The use of deep learning models to predict progression-free survival in patients with neuroendocrine tumors

Pavel ME, Dromain C, Ronot M, Schaefer N, Mandair D, Gueguen D, Elvira D, Jégou S, Balazard F, Dehaene O, Schutte K (2023)


Publication Type: Journal article

Publication year: 2023

Journal

Book Volume: 19

Pages Range: 2185-2199

Journal Issue: 32

DOI: 10.2217/fon-2022-1136

Abstract

Aim: The RAISE project assessed whether deep learning could improve early progression-free survival (PFS) prediction in patients with neuroendocrine tumors. Patients & methods: Deep learning models extracted features from CT scans from patients in CLARINET (NCT00353496) (n = 138/204).
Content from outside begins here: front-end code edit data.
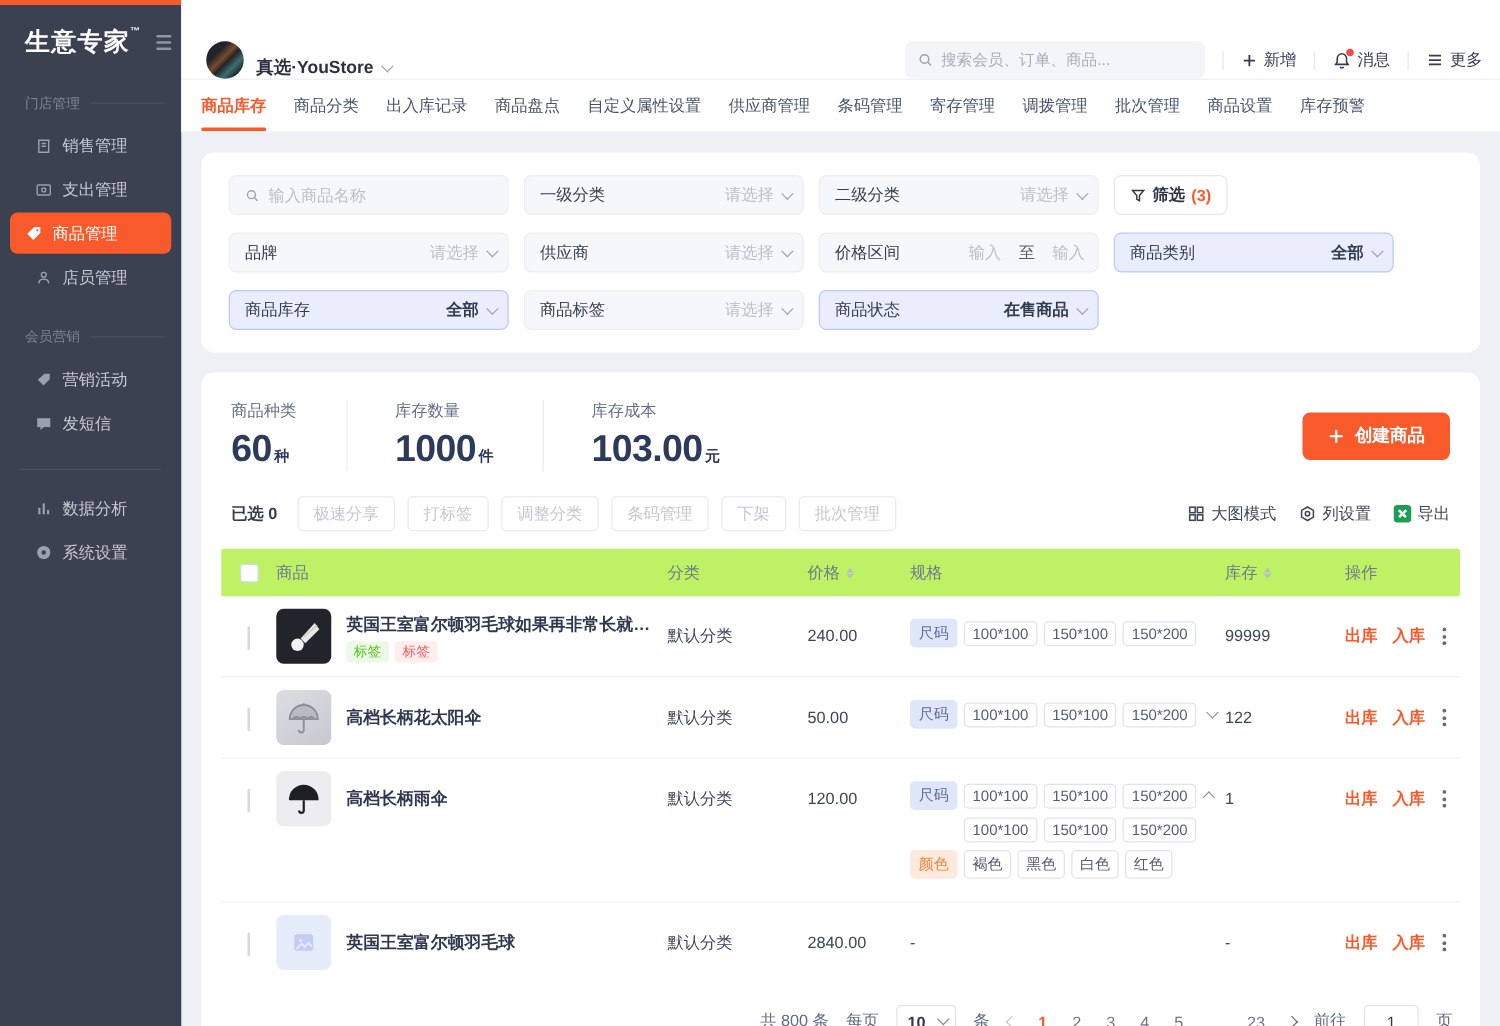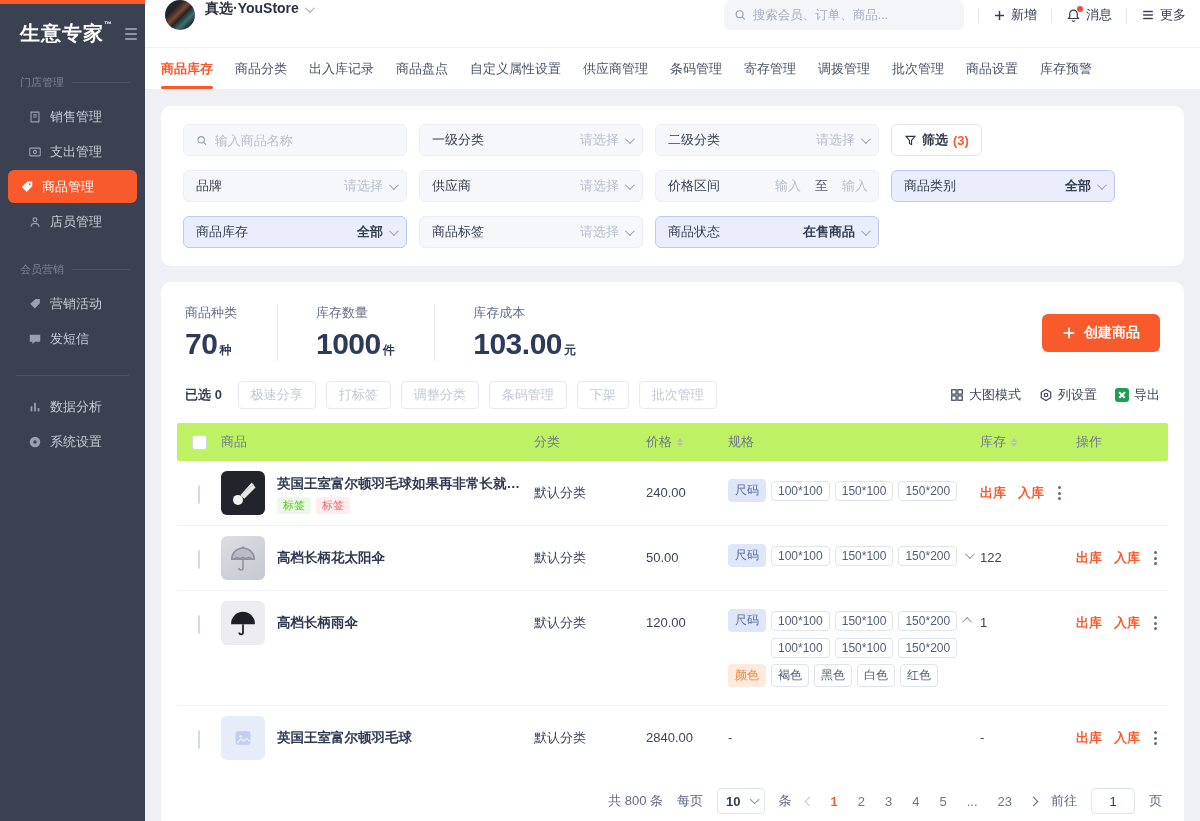"真选·YouStore" .topbar { align-items: flex-start -> flex-end; height: 48px -> 64px }
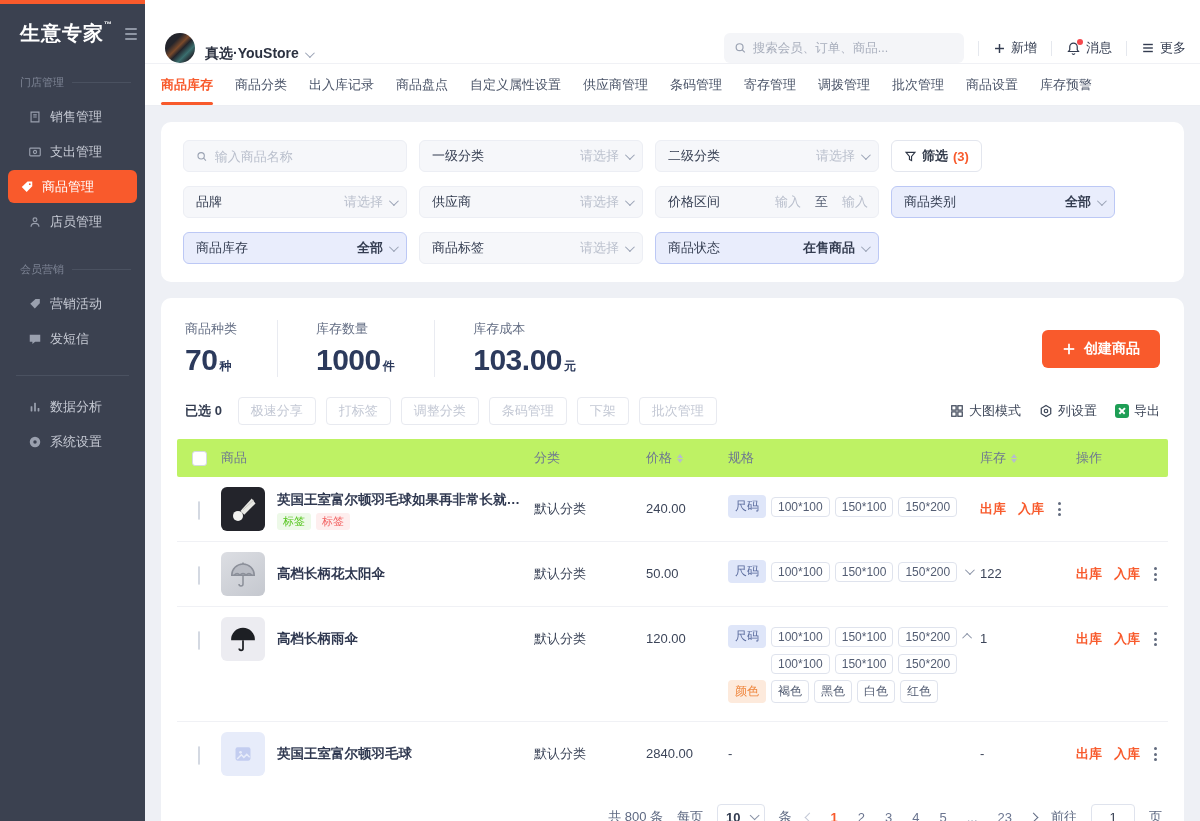"70" span { text: 70 -> 60 }
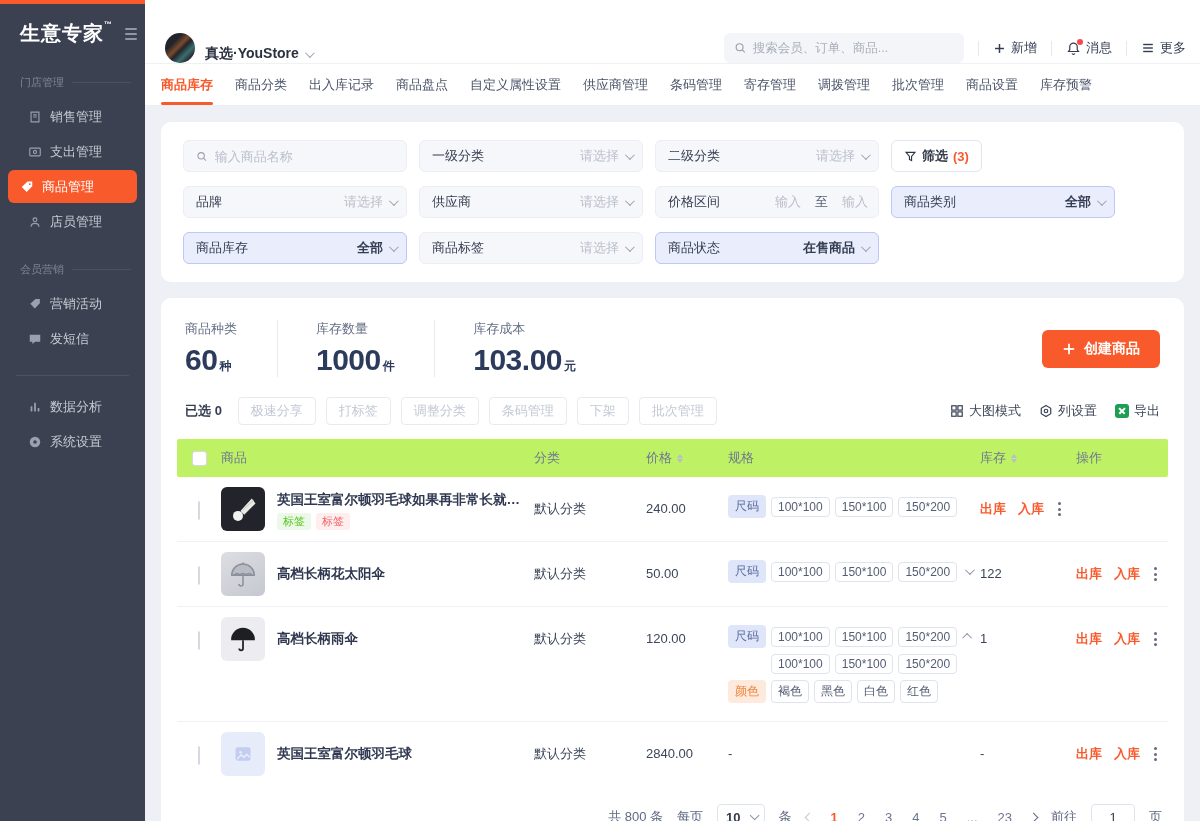"99999" div.cell-line { html: none -> <div>99999</div> }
A Cox model assessed PFS prediction when combining deep learning with the sum of longest diameter ratio (SLDr) and logarithmically transformed CgA concentration (logCgA), versus SLDr and logCgA alone. Results: Deep learning models extracted features other than lesion shape to predict PFS at week 72. No increase in performance was achieved with deep learning versus SLDr and logCgA models alone. Conclusion: Deep learning models extracted relevant features to predict PFS, but did not improve early prediction based on SLDr and logCgA.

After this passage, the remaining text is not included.